Tachycardia is common in the pediatric age group, and the etiology is often benign. A parent or other observer may describe tachycardia based on observation of the child's neck veins, palpation of the pulse, or sensation of the heart beating rapidly while holding the child. All complaints of tachycardia require rapid assessment of patient status and cardiac rhythm. In most instances, life-threatening tachycardia can be rapidly detected and treated. This topic will review the differential diagnosis and approach to the child who presents with tachycardia.


The differential diagnosis of tachycardia in children is provided in the table (table 1).

Life-threatening cardiac conditions — Most life-threatening cardiac conditions in children that present as tachycardia consist of supraventricular tachycardias. However, any type of arrhythmia may occur depending on specific patient predisposition [1].

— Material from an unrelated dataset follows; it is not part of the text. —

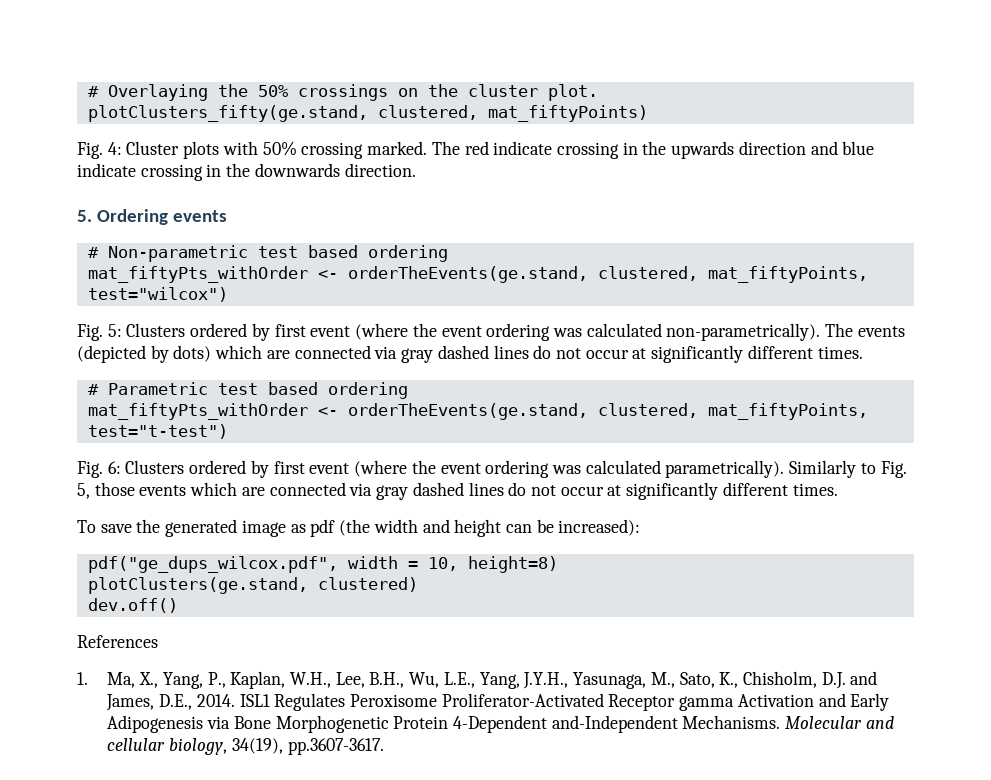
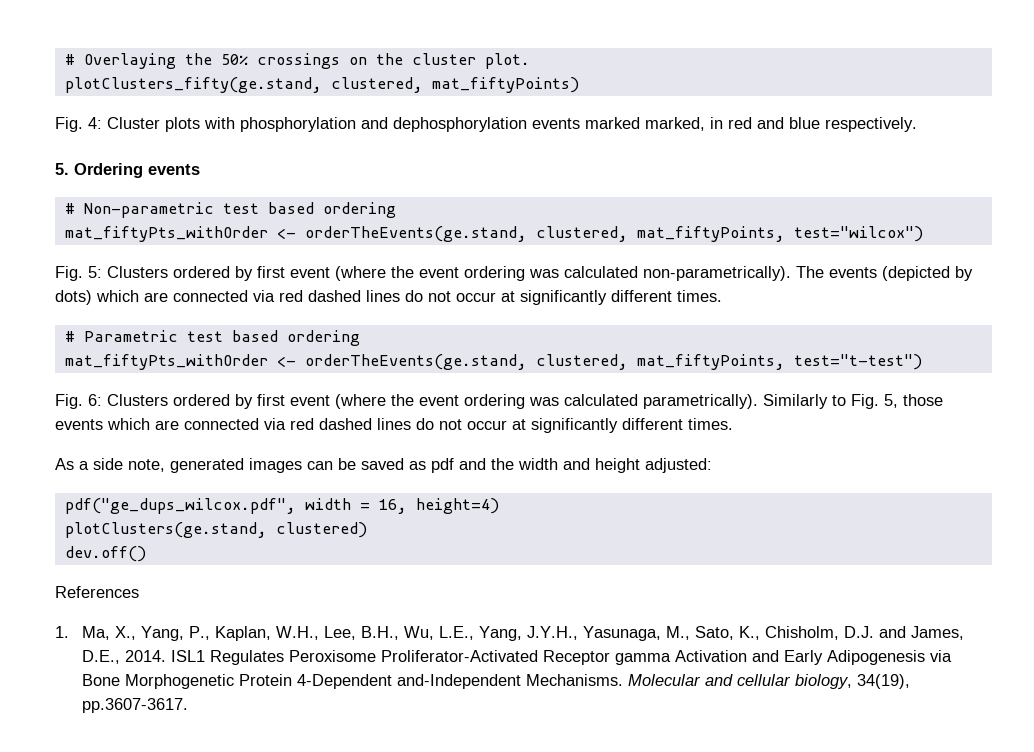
[262,141,875,159] [77,163,416,181] 50% crossing marked. The red indicate crossing in the upwards direction and blue indicate crossing in the downwards direction. -> [240,117,917,132] phosphorylation and dephosphorylation events marked marked, in red and blue respectively.
[401,348,434,363] gray -> [279,290,303,302] red
[376,482,838,500] [77,519,641,537] gray dashed lines do not occur at significantly different times. // To save the generated image as pdf (the width and height can be increased): -> [290,418,733,433] [55,458,712,473] red dashed lines do not occur at significantly different times. // As a side note, generated images can be saved as pdf and the width and height adjusted:
[427,556,558,573] 10, height=8) -> [378,498,499,514] 16, height=4)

Supraventricular tachycardia (SVT) – The most common symptomatic dysrhythmia of childhood, SVT may present with palpitations, chest pain, or shortness of breath in children, or with lethargy, feeding difficulties, or irritability in infants. In many instances, a parent or healthcare provider notes a rapid heart rate during routine care. In newborns and infants with SVT, the heart rate is typically >220 beats per minute (BPM), while in older children the heart rate is >180 BPM [2].

SVT in children is most often caused by an accessory atrioventricular pathway. Children may exhibit a range of clinical findings, from no symptoms to cardiogenic shock, depending on the duration of SVT.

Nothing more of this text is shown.